■ RECORDS PROVIDED:
● ● ● ● ●
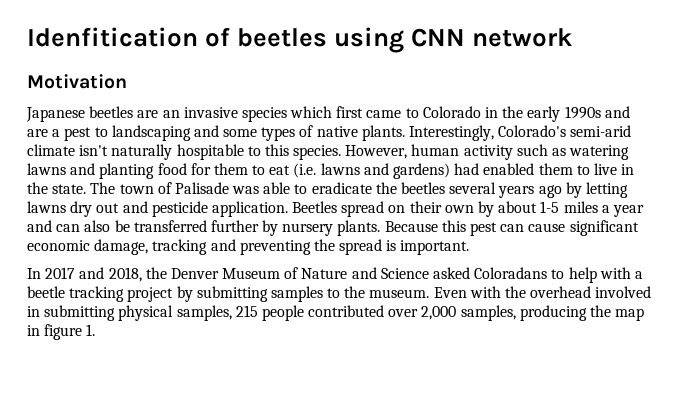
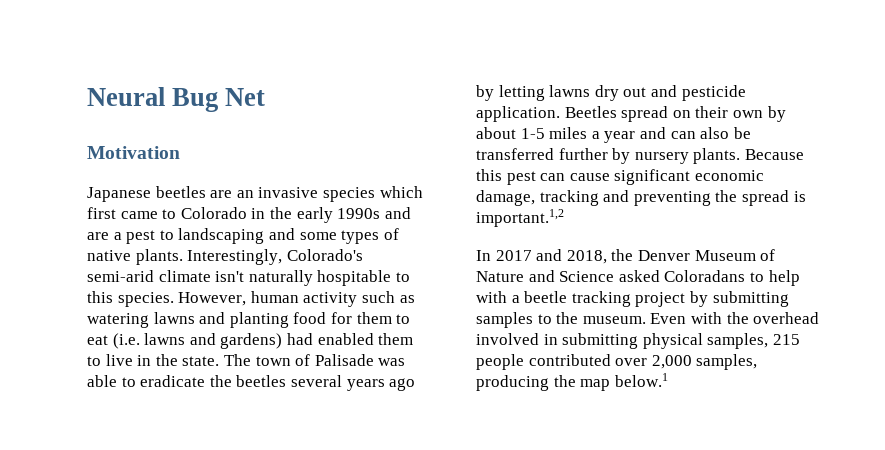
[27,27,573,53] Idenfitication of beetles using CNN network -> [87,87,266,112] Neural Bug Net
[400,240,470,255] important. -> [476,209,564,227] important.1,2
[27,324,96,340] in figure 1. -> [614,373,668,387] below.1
● ● ● ● ●
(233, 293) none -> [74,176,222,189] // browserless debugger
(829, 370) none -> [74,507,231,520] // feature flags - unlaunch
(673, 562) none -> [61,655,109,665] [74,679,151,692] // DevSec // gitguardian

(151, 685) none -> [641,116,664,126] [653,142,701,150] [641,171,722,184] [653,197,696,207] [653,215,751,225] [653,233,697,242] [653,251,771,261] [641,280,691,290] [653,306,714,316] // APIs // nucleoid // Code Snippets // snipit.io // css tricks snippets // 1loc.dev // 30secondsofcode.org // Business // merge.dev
● ● ● ● ●
■ EXERCISE AIM:
From the line containing "[27,27,573,53] Idenfitication of" down to the line containing "[27,324,96,340] in figure" in the material above, reproduce every line exactly, including the two end lines.

■ THE COMPLETED TASK:
[27,27,573,53] Idenfitication of beetles using CNN network -> [87,87,266,112] Neural Bug Net
[400,240,470,255] important. -> [476,209,564,227] important.1,2
[27,324,96,340] in figure 1. -> [614,373,668,387] below.1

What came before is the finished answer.